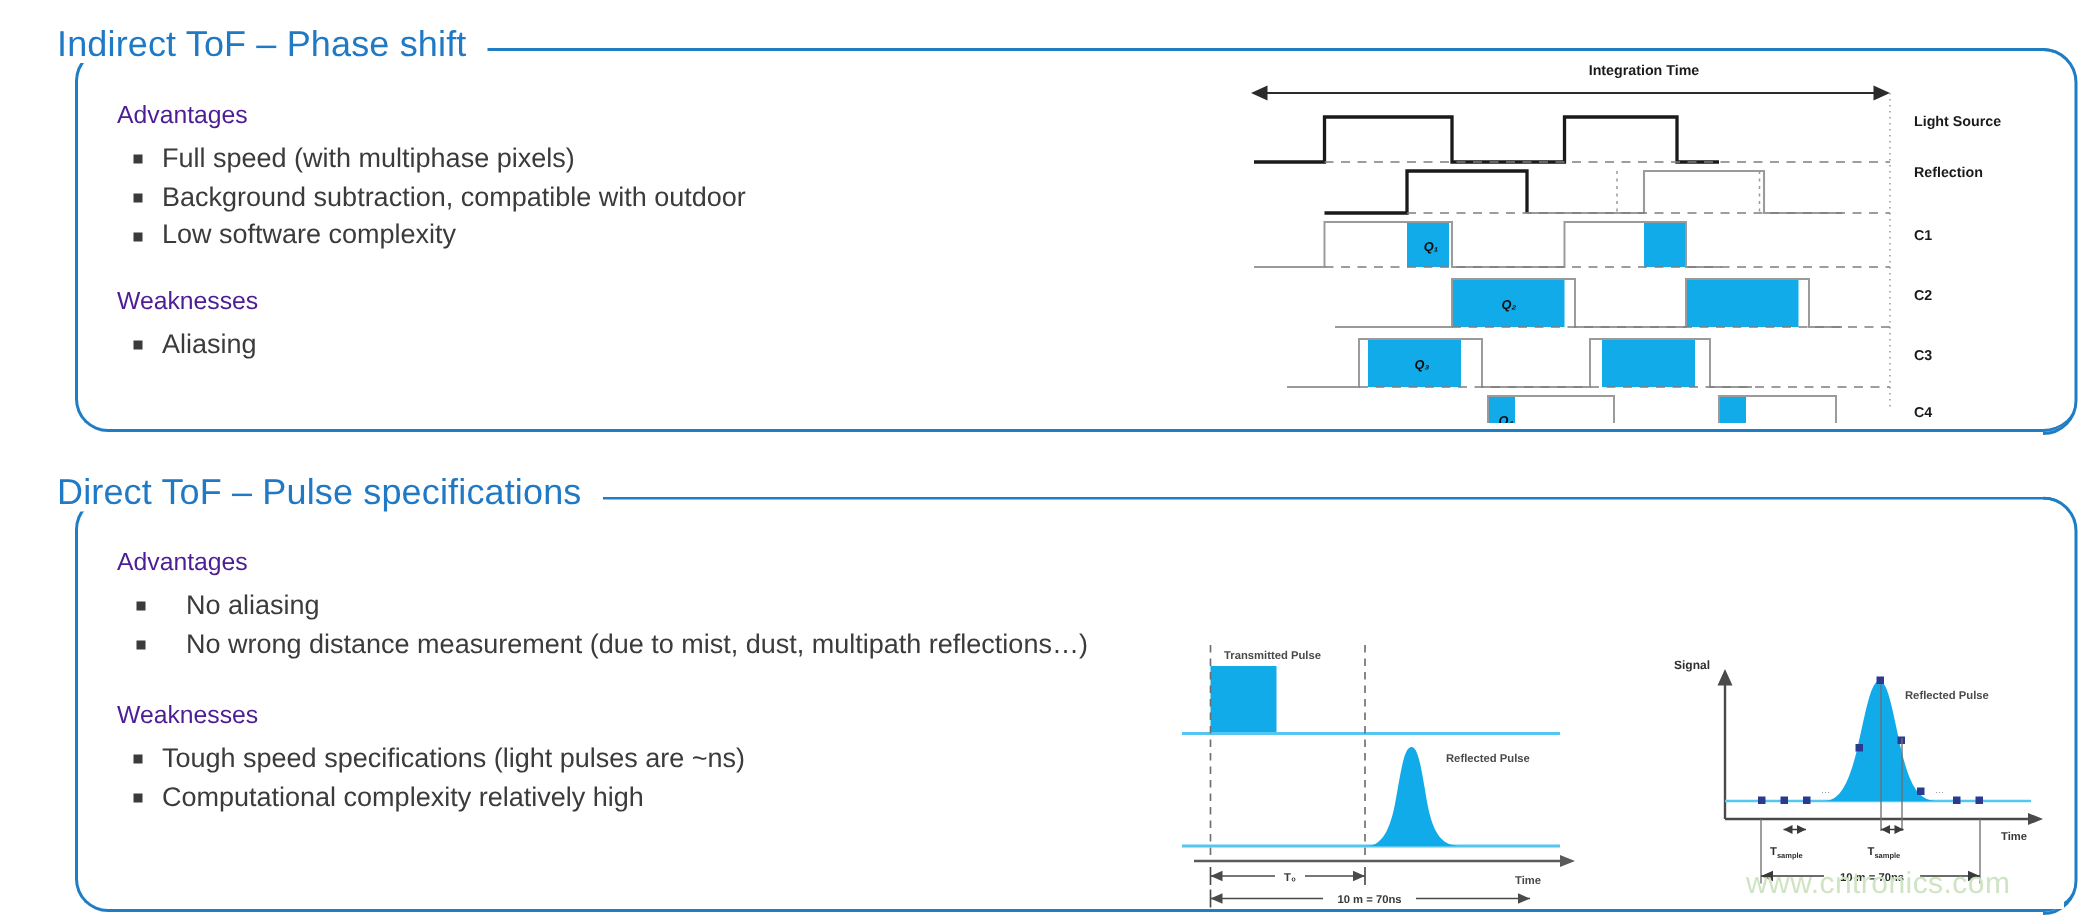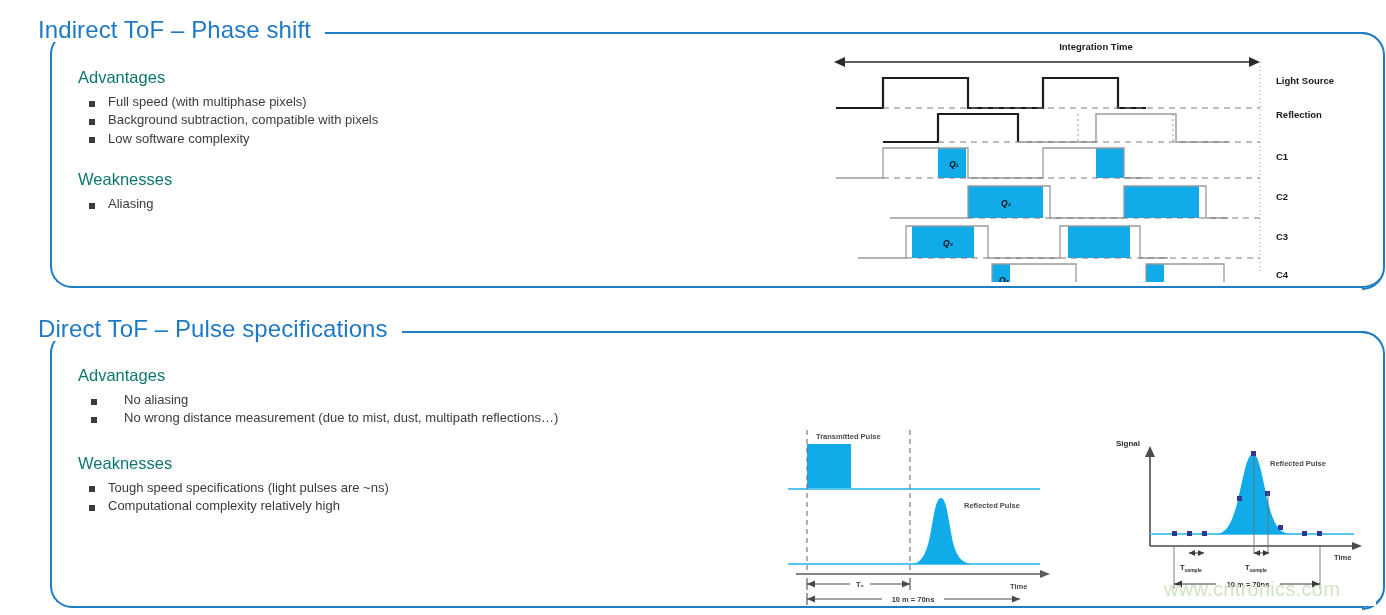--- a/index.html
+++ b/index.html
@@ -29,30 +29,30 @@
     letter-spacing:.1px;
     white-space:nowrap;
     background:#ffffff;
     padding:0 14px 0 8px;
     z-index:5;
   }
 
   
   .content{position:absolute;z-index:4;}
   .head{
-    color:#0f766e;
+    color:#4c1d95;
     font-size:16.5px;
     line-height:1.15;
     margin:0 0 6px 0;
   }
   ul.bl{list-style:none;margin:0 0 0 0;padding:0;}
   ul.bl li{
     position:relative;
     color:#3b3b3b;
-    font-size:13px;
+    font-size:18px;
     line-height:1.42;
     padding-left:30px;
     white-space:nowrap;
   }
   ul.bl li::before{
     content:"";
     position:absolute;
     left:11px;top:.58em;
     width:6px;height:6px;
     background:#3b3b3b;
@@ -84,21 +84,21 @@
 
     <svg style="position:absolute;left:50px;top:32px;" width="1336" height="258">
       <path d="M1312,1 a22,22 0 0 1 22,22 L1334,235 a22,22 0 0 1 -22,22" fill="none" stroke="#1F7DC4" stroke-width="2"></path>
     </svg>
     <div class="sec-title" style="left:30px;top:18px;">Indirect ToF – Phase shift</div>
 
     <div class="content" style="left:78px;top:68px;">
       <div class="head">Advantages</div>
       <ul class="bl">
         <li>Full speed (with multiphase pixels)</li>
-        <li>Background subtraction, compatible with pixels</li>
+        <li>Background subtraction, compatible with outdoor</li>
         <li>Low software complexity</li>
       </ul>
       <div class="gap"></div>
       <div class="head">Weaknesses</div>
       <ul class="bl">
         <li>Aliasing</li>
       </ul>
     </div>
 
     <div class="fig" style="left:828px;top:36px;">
========
This task calls for the listing to be restated exactly, with images omitted.

### Finished exercise
--- a/index.html
+++ b/index.html
@@ -29,30 +29,30 @@
     letter-spacing:.1px;
     white-space:nowrap;
     background:#ffffff;
     padding:0 14px 0 8px;
     z-index:5;
   }
 
   
   .content{position:absolute;z-index:4;}
   .head{
-    color:#0f766e;
+    color:#4c1d95;
     font-size:16.5px;
     line-height:1.15;
     margin:0 0 6px 0;
   }
   ul.bl{list-style:none;margin:0 0 0 0;padding:0;}
   ul.bl li{
     position:relative;
     color:#3b3b3b;
-    font-size:13px;
+    font-size:18px;
     line-height:1.42;
     padding-left:30px;
     white-space:nowrap;
   }
   ul.bl li::before{
     content:"";
     position:absolute;
     left:11px;top:.58em;
     width:6px;height:6px;
     background:#3b3b3b;
@@ -84,21 +84,21 @@
 
     <svg style="position:absolute;left:50px;top:32px;" width="1336" height="258">
       <path d="M1312,1 a22,22 0 0 1 22,22 L1334,235 a22,22 0 0 1 -22,22" fill="none" stroke="#1F7DC4" stroke-width="2"></path>
     </svg>
     <div class="sec-title" style="left:30px;top:18px;">Indirect ToF – Phase shift</div>
 
     <div class="content" style="left:78px;top:68px;">
       <div class="head">Advantages</div>
       <ul class="bl">
         <li>Full speed (with multiphase pixels)</li>
-        <li>Background subtraction, compatible with pixels</li>
+        <li>Background subtraction, compatible with outdoor</li>
         <li>Low software complexity</li>
       </ul>
       <div class="gap"></div>
       <div class="head">Weaknesses</div>
       <ul class="bl">
         <li>Aliasing</li>
       </ul>
     </div>
 
     <div class="fig" style="left:828px;top:36px;">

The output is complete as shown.